» **WHAT YOU ARE ASKED TO DO**
Keyword search on "band": report each line of the records that contains it.

[EXCERPTED RECORDS Boundary: Start]

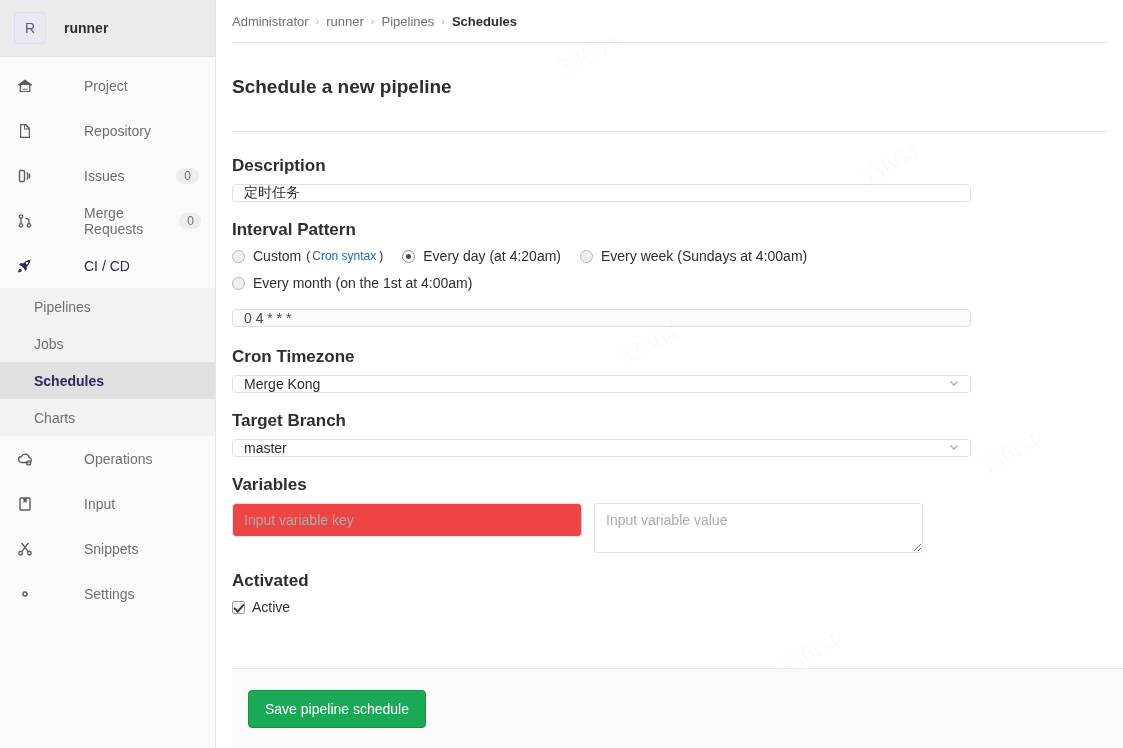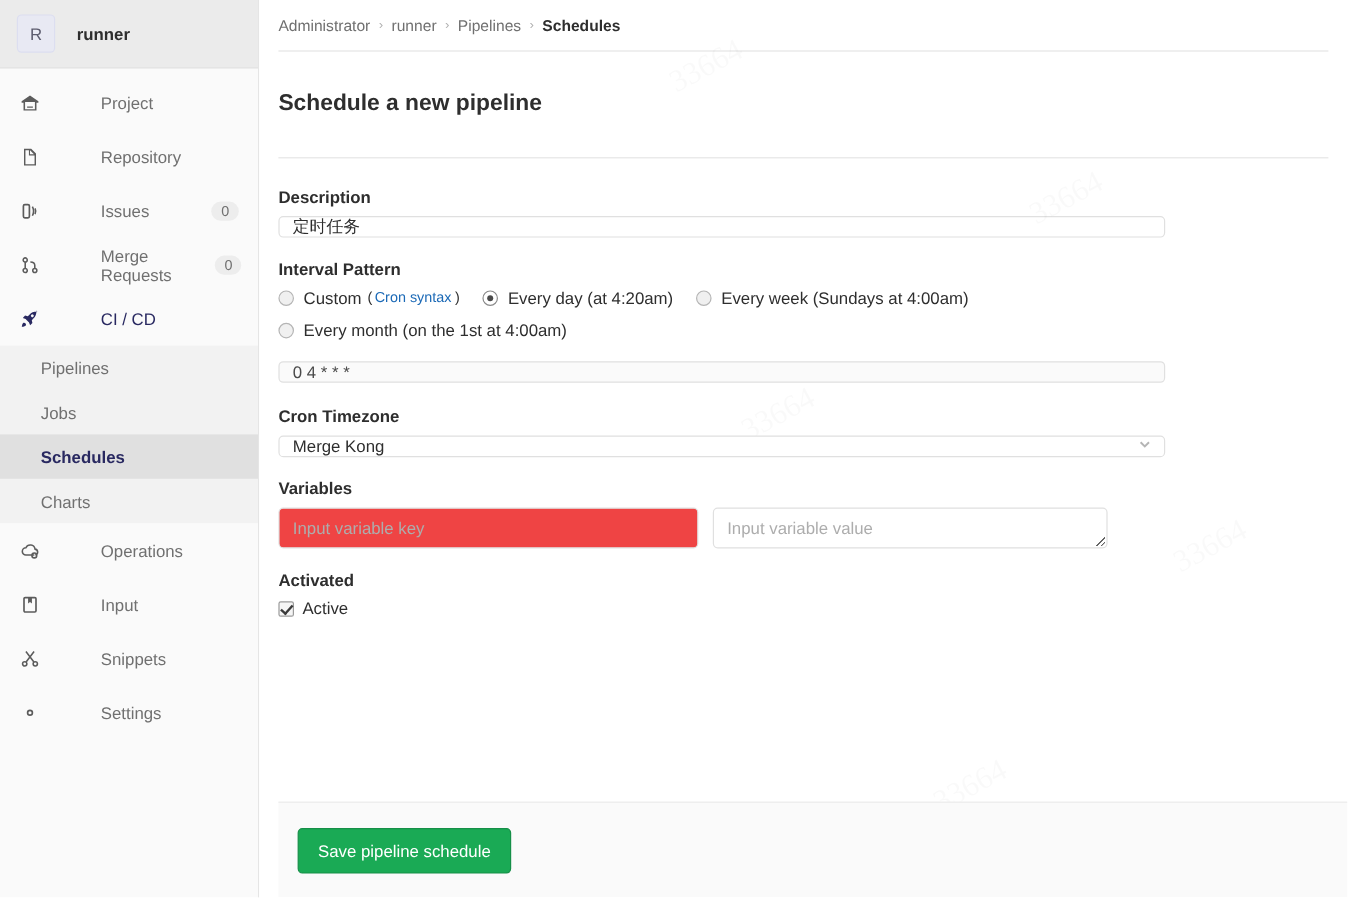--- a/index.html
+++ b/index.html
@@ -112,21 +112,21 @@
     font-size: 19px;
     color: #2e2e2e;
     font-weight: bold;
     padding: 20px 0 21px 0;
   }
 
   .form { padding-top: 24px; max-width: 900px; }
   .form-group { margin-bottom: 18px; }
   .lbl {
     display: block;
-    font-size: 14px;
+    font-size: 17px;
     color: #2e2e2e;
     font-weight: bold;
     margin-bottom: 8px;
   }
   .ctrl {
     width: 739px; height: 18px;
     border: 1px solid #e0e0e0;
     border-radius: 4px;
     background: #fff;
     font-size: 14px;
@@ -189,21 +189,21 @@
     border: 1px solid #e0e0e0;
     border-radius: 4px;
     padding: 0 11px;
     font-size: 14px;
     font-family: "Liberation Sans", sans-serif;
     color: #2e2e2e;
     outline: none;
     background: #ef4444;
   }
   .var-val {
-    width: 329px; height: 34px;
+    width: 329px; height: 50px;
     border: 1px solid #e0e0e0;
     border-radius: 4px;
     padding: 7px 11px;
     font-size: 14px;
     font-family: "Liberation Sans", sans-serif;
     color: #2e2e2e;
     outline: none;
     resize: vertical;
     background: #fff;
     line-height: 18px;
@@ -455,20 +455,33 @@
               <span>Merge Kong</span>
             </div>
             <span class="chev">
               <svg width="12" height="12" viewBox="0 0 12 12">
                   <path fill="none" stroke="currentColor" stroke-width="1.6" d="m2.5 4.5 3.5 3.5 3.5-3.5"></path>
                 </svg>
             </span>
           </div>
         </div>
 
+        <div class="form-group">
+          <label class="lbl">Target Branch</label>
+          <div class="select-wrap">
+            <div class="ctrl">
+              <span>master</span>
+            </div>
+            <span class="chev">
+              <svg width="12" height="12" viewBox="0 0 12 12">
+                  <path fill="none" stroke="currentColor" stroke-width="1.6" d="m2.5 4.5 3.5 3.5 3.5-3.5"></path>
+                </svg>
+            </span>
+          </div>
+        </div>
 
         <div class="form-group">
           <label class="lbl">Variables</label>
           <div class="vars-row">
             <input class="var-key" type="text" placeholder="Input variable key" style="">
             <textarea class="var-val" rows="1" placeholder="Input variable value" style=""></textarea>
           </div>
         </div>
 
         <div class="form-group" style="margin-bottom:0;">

[EXCERPTED RECORDS Boundary: End]
[EXCERPTED RECORDS Boundary: Start]

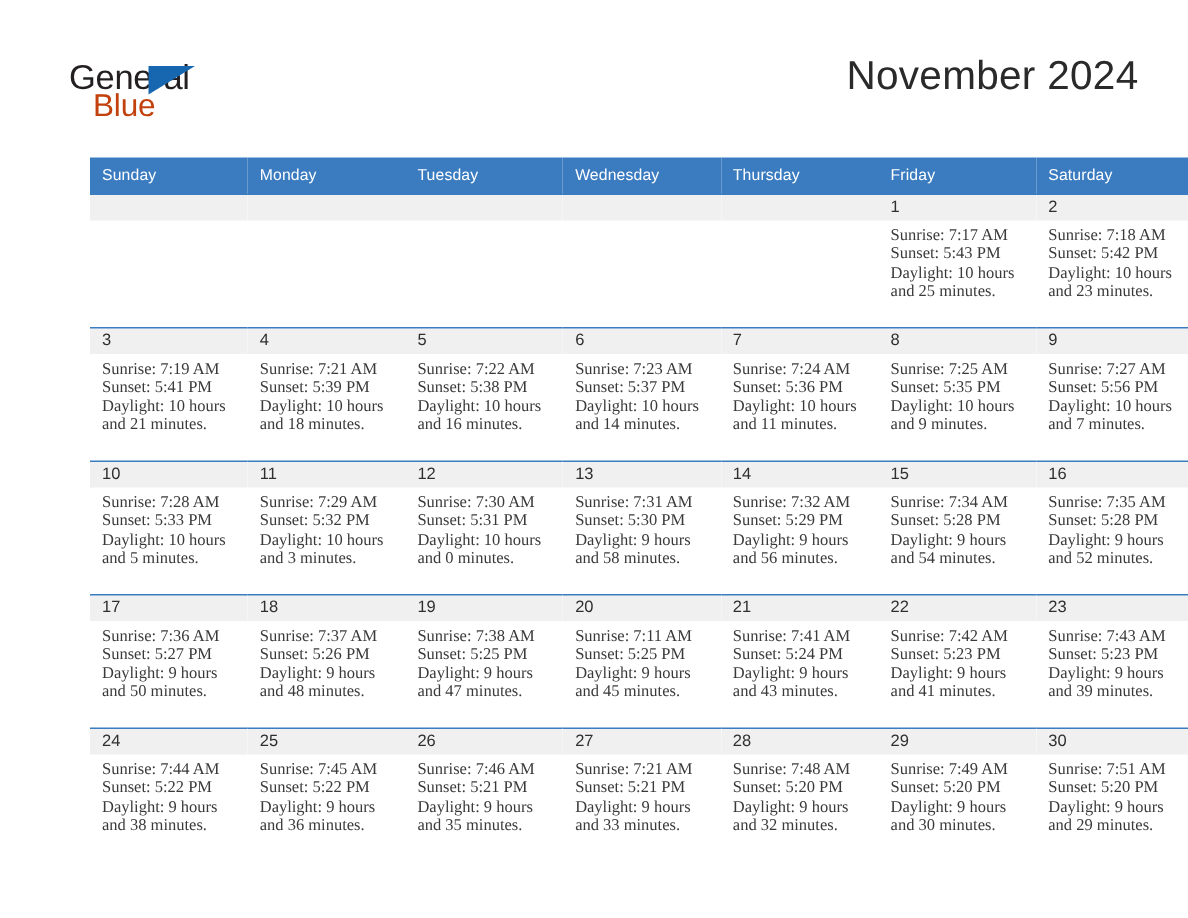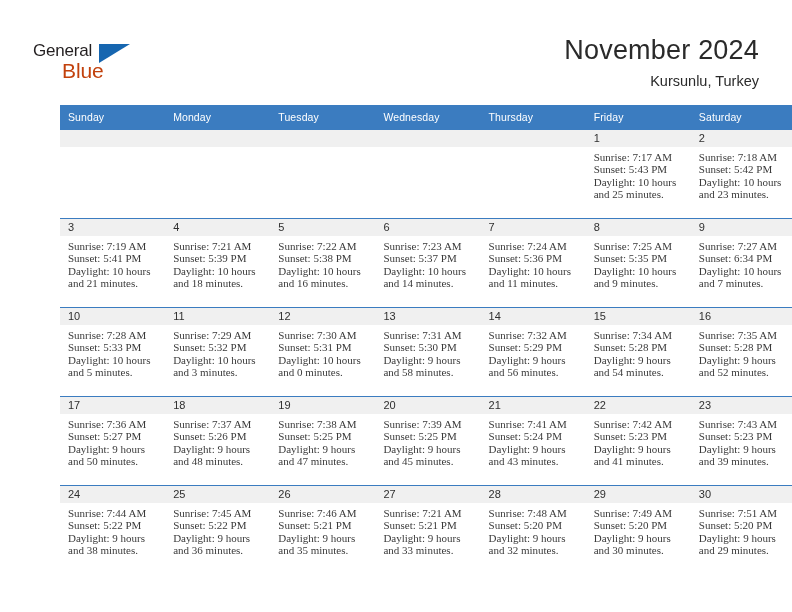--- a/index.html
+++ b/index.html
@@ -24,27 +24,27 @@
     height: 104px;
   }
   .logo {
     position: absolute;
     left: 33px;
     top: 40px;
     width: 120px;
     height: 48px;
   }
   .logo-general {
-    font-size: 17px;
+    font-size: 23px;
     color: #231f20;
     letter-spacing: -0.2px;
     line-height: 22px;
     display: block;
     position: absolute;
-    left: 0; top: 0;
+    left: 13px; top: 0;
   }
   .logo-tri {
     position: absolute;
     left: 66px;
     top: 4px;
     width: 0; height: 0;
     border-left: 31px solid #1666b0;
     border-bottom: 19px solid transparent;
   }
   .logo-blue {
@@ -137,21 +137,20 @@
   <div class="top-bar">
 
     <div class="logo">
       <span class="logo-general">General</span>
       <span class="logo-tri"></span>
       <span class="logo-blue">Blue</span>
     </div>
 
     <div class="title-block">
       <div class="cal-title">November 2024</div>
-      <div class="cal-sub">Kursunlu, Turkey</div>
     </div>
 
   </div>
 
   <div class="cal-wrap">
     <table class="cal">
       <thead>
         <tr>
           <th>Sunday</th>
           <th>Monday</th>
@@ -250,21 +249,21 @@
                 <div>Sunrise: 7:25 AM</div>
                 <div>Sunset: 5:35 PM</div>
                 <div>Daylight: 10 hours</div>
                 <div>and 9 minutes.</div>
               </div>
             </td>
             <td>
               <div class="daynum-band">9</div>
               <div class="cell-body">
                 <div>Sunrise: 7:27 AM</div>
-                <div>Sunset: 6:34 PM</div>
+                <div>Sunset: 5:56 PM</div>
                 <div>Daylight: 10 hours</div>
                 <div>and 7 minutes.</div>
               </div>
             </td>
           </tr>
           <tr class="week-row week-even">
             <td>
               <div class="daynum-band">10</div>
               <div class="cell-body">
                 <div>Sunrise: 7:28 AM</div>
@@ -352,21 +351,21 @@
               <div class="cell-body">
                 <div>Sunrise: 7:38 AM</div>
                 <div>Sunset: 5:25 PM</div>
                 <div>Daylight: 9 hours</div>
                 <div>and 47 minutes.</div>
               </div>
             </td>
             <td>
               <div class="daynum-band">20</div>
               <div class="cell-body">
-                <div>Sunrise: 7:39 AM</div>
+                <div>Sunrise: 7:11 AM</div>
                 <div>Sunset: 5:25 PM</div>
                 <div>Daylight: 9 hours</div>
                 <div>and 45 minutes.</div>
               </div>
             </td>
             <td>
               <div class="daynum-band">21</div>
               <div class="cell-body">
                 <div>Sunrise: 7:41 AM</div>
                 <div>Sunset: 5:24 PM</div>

[EXCERPTED RECORDS Boundary: End]

» **RESPONSE**
               <div class="daynum-band">9</div>
               <div class="daynum-band">10</div>
               <div class="daynum-band">20</div>
               <div class="daynum-band">21</div>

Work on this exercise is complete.